_Extracted records_
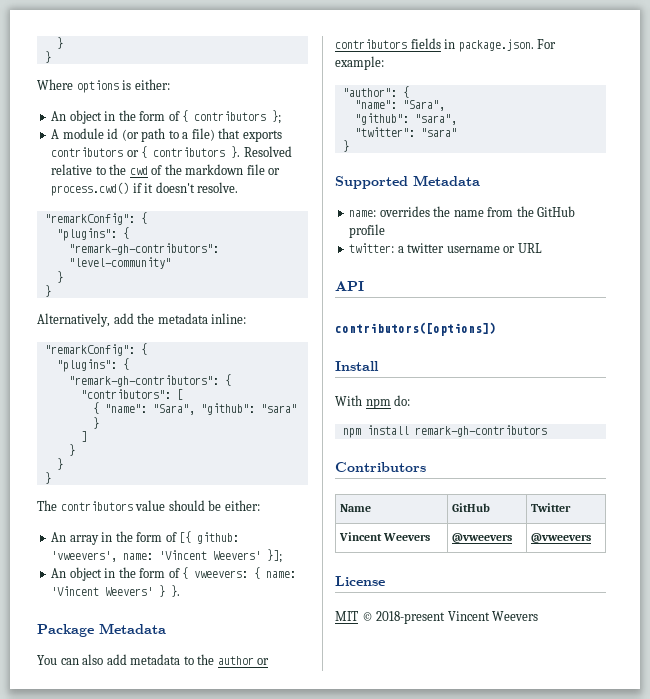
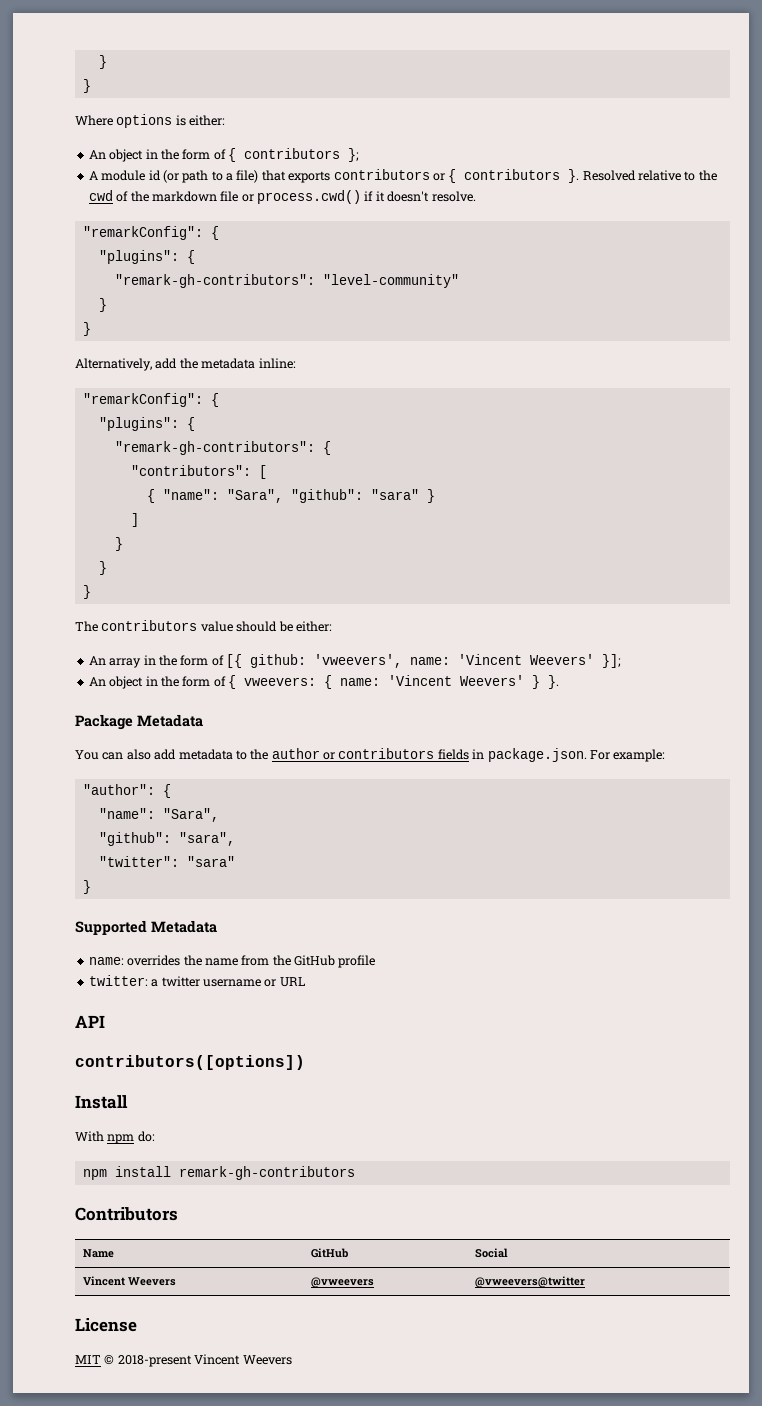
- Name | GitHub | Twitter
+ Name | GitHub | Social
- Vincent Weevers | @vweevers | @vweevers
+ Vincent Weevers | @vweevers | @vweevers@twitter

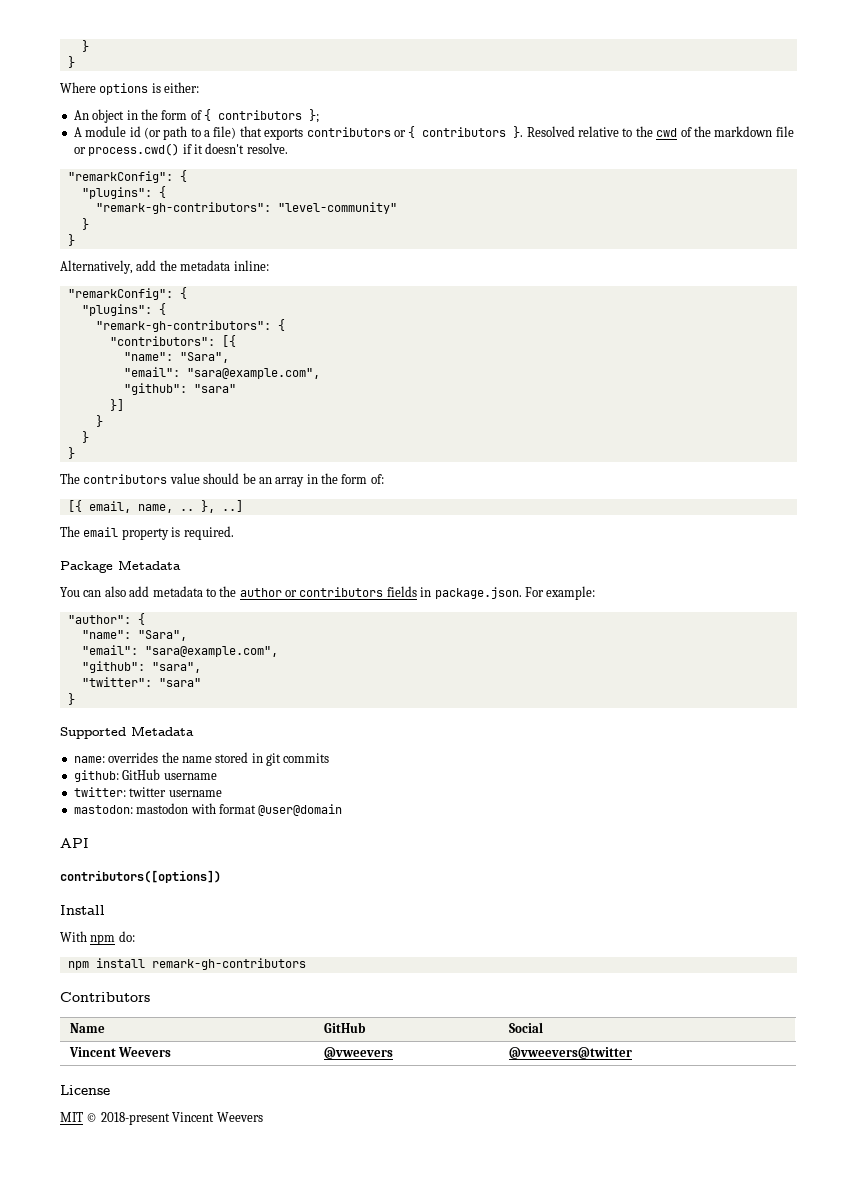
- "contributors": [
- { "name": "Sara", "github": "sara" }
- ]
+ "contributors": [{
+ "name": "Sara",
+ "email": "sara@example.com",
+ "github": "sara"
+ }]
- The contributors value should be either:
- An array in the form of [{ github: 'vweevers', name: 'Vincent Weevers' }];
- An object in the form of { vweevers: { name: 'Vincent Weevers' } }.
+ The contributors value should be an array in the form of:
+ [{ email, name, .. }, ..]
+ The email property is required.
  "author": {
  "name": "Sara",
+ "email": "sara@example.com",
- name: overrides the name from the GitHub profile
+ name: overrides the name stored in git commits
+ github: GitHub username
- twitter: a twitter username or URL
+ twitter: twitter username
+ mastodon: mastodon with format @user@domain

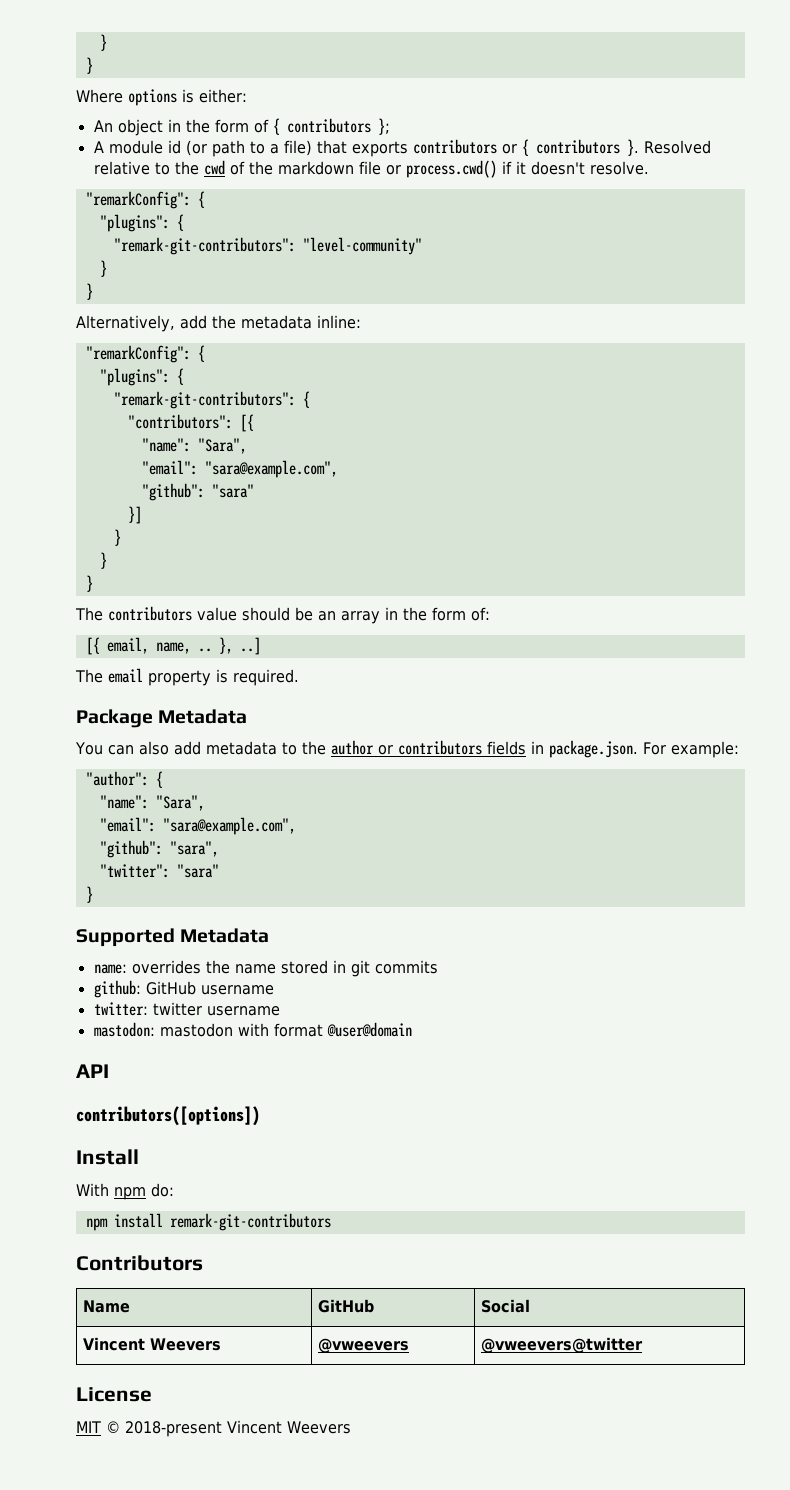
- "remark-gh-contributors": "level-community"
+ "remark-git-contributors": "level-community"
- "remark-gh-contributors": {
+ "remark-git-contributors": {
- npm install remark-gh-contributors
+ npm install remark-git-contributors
--
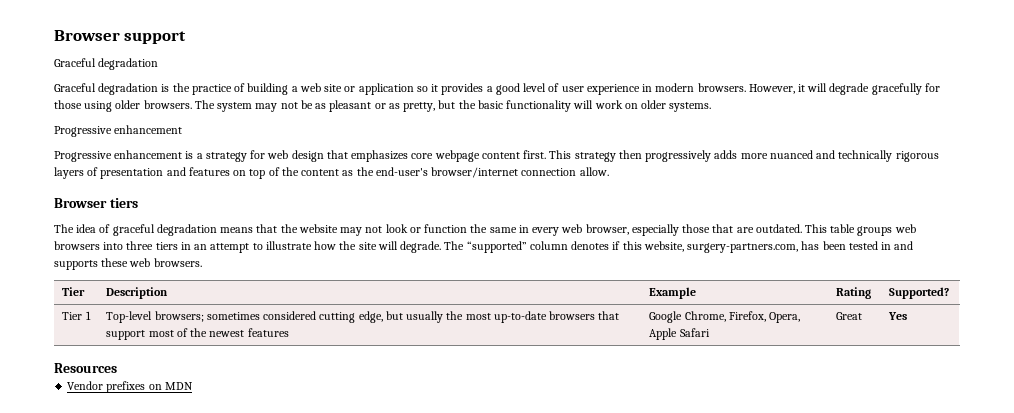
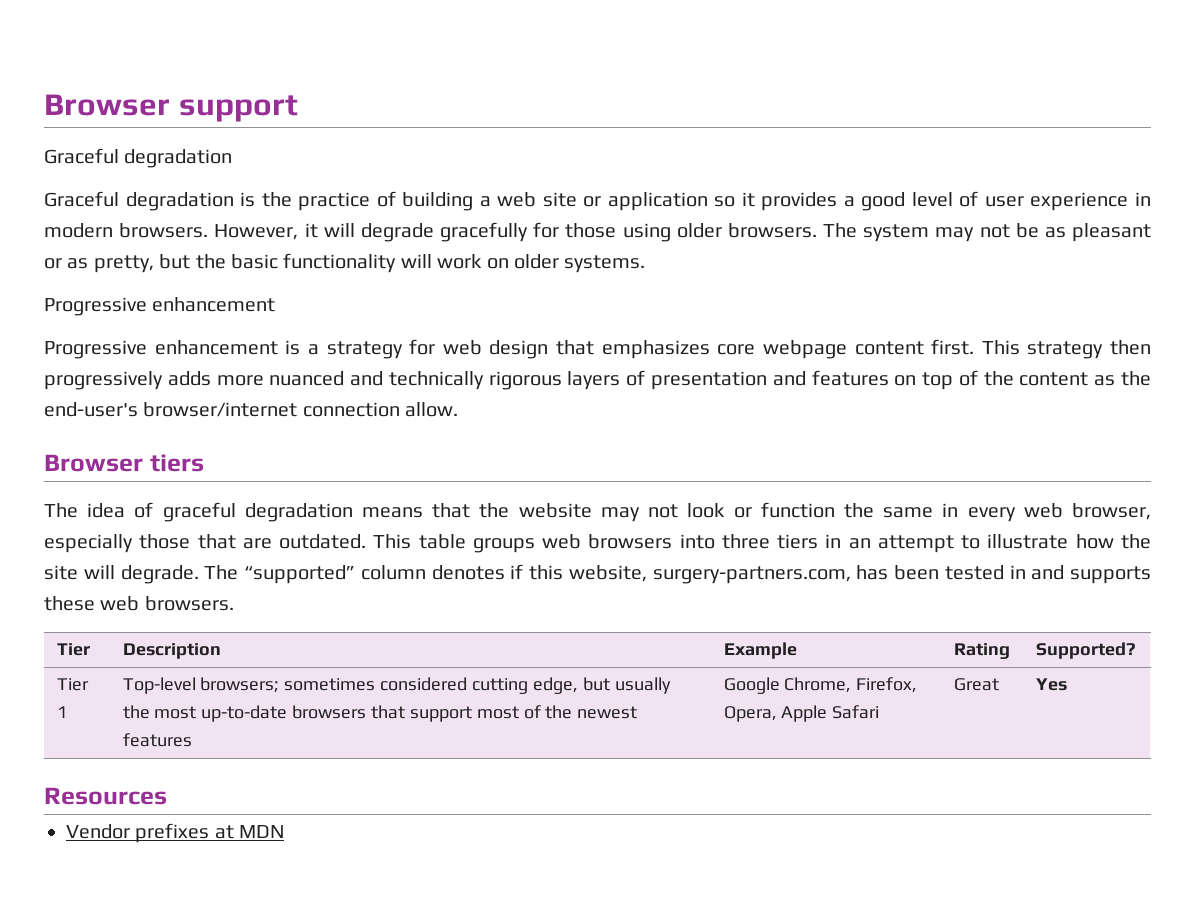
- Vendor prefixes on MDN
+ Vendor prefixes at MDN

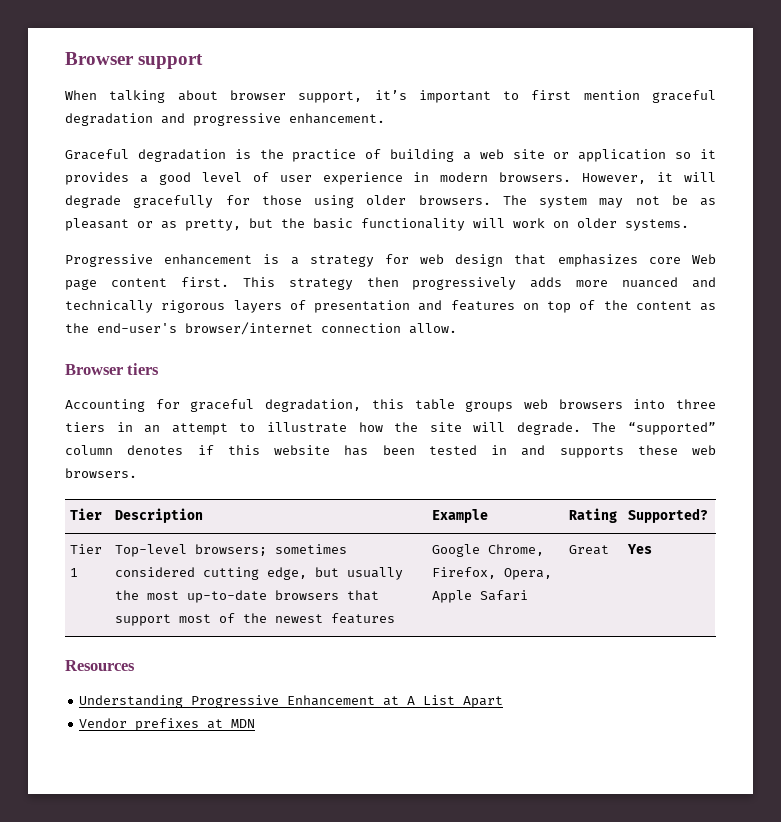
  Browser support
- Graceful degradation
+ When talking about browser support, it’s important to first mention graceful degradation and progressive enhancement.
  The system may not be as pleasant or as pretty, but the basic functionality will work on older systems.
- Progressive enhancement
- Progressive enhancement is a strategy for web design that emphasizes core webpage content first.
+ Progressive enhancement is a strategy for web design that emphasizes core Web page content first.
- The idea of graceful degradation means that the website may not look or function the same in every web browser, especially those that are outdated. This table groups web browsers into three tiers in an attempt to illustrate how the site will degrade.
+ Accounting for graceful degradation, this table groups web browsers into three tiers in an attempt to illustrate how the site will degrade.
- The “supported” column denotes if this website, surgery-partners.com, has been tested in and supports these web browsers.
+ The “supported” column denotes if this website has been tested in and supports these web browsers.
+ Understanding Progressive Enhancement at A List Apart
--
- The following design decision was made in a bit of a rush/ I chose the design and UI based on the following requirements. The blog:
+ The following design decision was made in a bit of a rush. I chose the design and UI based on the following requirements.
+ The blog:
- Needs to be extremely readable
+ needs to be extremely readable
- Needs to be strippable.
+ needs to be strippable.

_To do_
When a line in the records above holds "username", that line is to be reported.

_Response area_
+ github: GitHub username
- twitter: a twitter username or URL
+ twitter: twitter username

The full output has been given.